Character | Code Point | UTF-8 Hex | UTF-8 Binary | UTF-16 Hex | UTF-16 Binary |
---|---|---|---|---|---|
h | U+0068 | 68 | 01101000 | 00 68 | 00000000 01101000 |
i | U+0069 | 69 | 01101001 | 00 69 | 00000000 01101001 |
[space] | U+0020 | 20 | 00100000 | 00 20 | 00000000 00100000 |
😍 | U+1F60D | F0 9F 98 8D | 11110000 10011111 10011000 10001101 | D8 3D DE 0D | 11011000 00111101 11011110 00001101 |
Extended Grapheme Clusters
There is one more layer to this onion, and that is the “grapheme cluster”. Grapheme clusters are certain sequences of Unicode code points that should be displayed as one visual unit.

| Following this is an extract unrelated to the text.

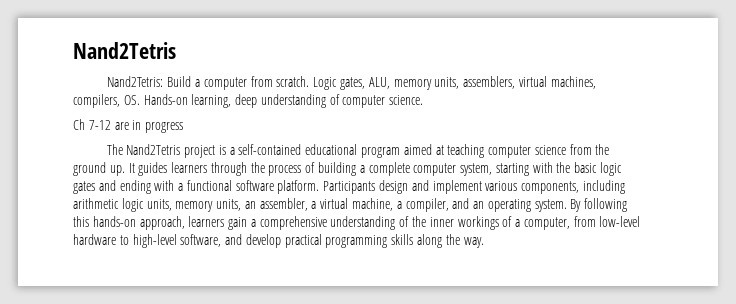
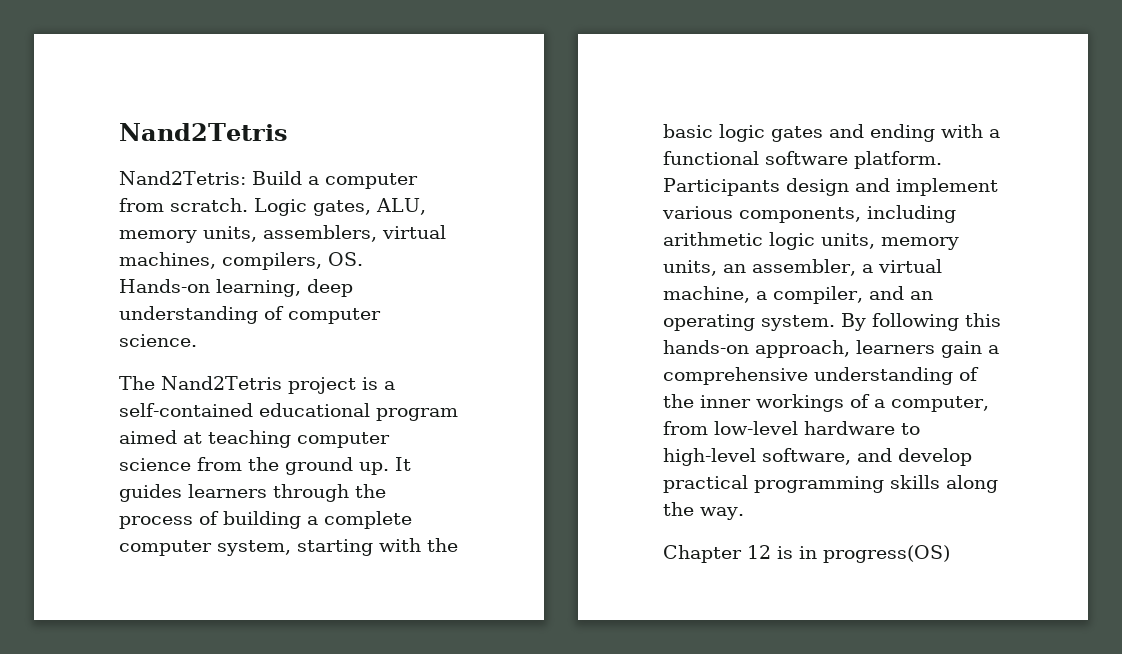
- Ch 7-12 are in progress
+ Chapter 12 is in progress(OS)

Common examples are modified emoji, like thumbs up with a skin tone: 👍🏽.
This symbol is actually comprised of two code points: Thumbs Up (U+1F44D) and a skin tone modifer (U+1F3FD). In UTF-16, each of those code points is comprised of a surrogate pair. In UTF-8, each would be a 4-byte value.
const grapheme = '👍🏽';
grapheme.length; // => 4
[...grapheme]; // => [ '👍', '🏽' ]
for (const char of grapheme) {
console.log(`${char} ${char.codePointAt(0).toString(16)}`);
}
// Output:
// 👍 1f44d
// 🏽 1f3fd
In Summary
As a programmer, knowing how encodings work is useful when you are slicing, dicing, counting, splitting, or in any way manipulating or parsing strings. A mental model of Unicode and character encoding is prerequisite to understanding these operations.
As shown in the JS examples above, some functions operate on UTF-16 code units (String.length
, indexes), while others operate on Unicode code points (iterables such as for...of
loops and ...
spread).
In other languages string methods may operate on bytes.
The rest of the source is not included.